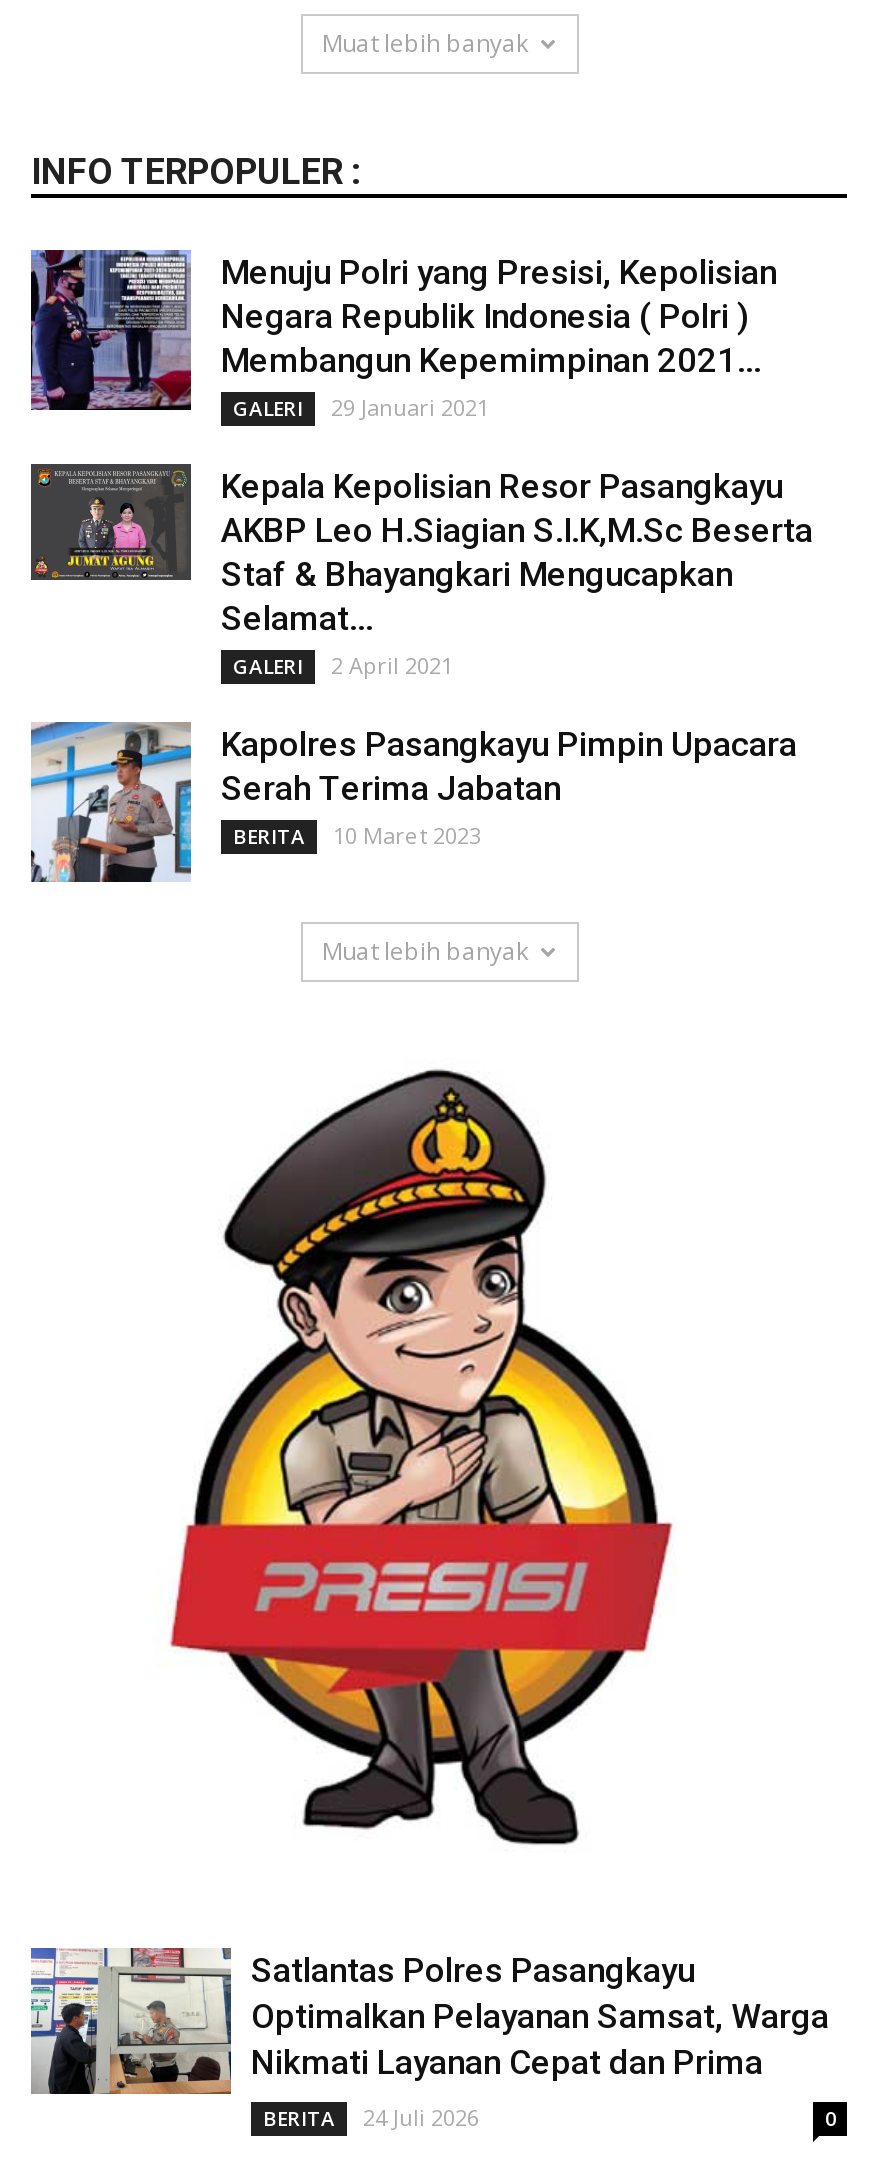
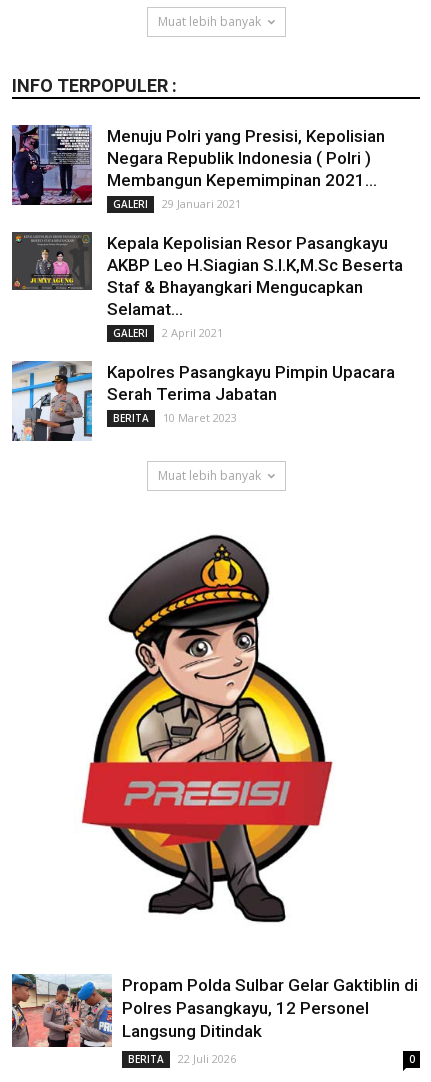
- [image]
- Satlantas Polres Pasangkayu
- Optimalkan Pelayanan Samsat, Warga
- Nikmati Layanan Cepat dan Prima
+ [image]
+ Propam Polda Sulbar Gelar Gaktiblin di
+ Polres Pasangkayu, 12 Personel
+ Langsung Ditindak

- BERITA 24 Juli 2026
+ BERITA 22 Juli 2026
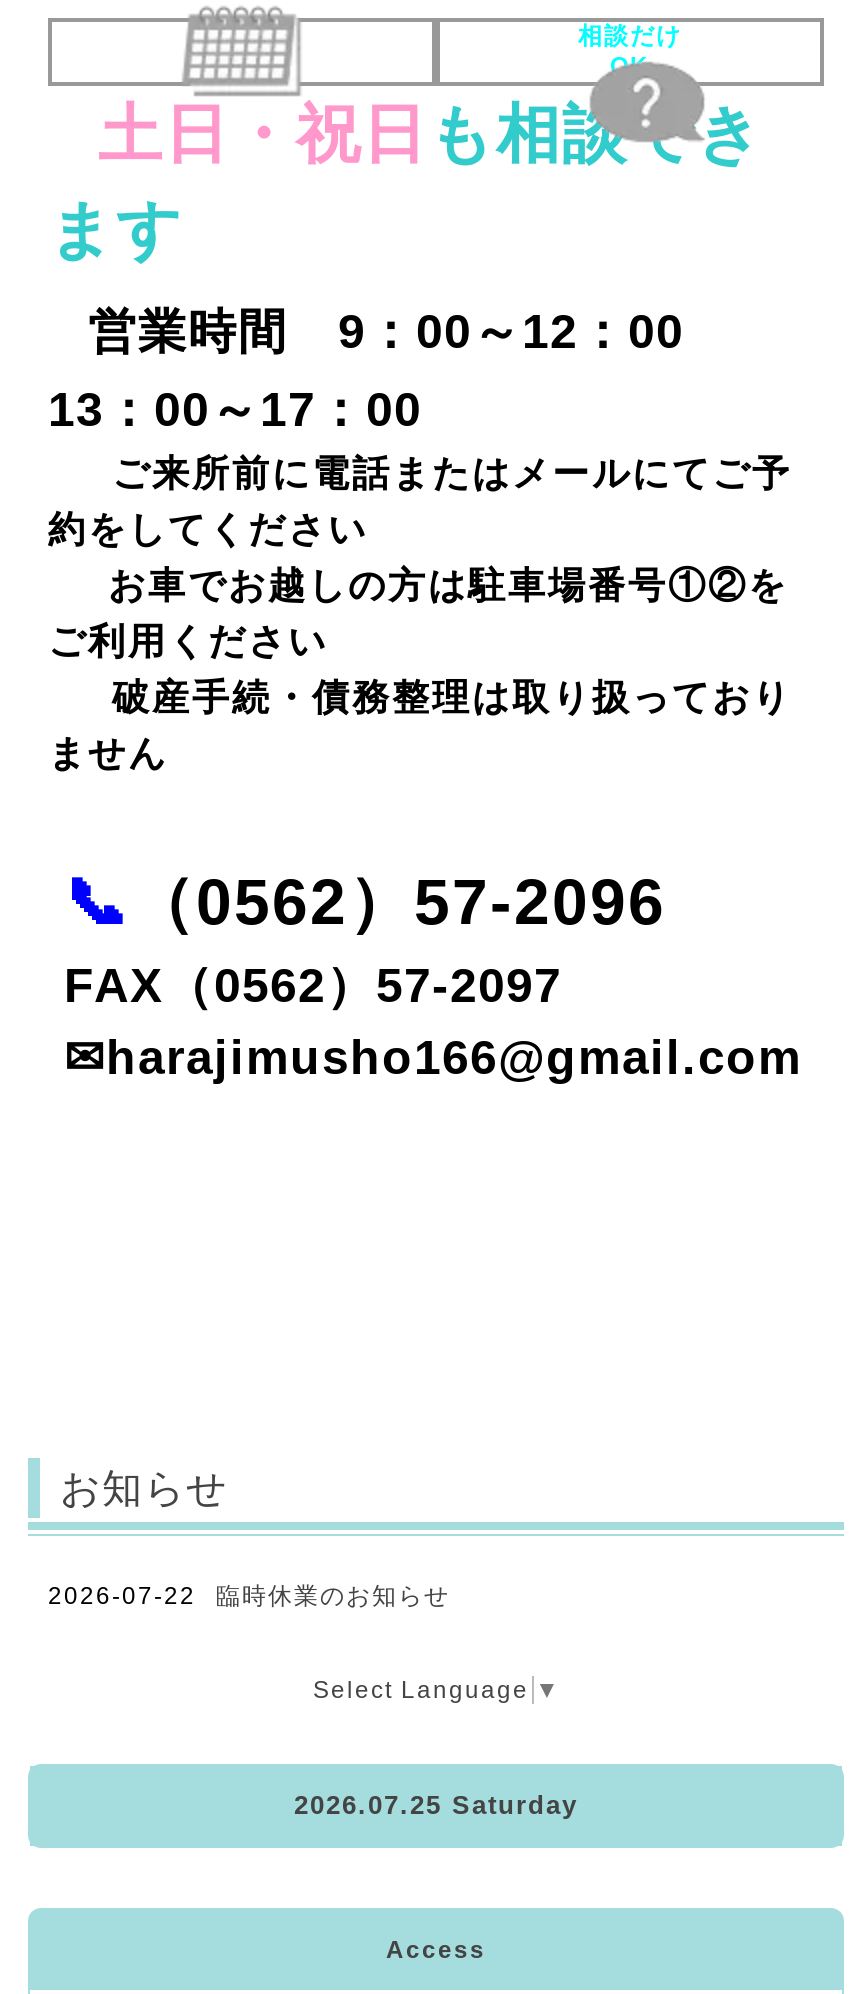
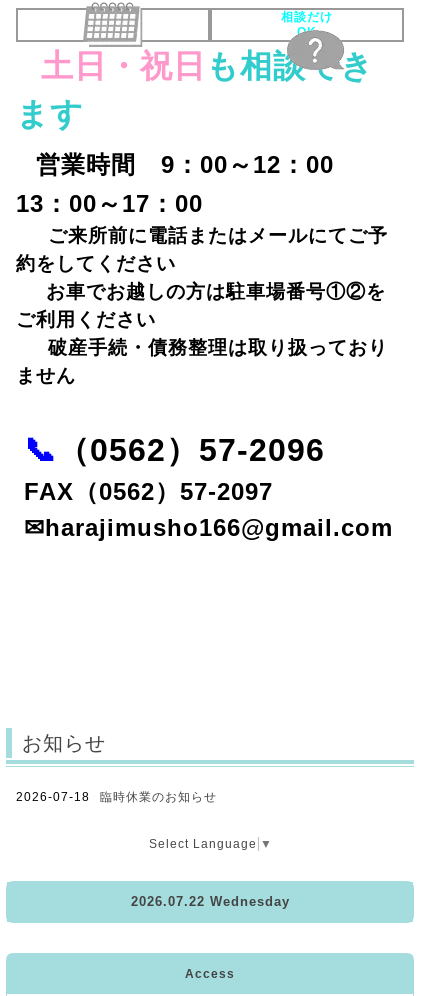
- 2026-07-22 臨時休業のお知らせ
+ 2026-07-18 臨時休業のお知らせ

- 2026.07.25 Saturday
+ 2026.07.22 Wednesday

· · · · · · ·

EXERCISE REQUIREMENTS —
Copy all the lines from the data above that hold the word "Polres".

EXERCISE SOLUTION —
- Satlantas Polres Pasangkayu
+ Polres Pasangkayu, 12 Personel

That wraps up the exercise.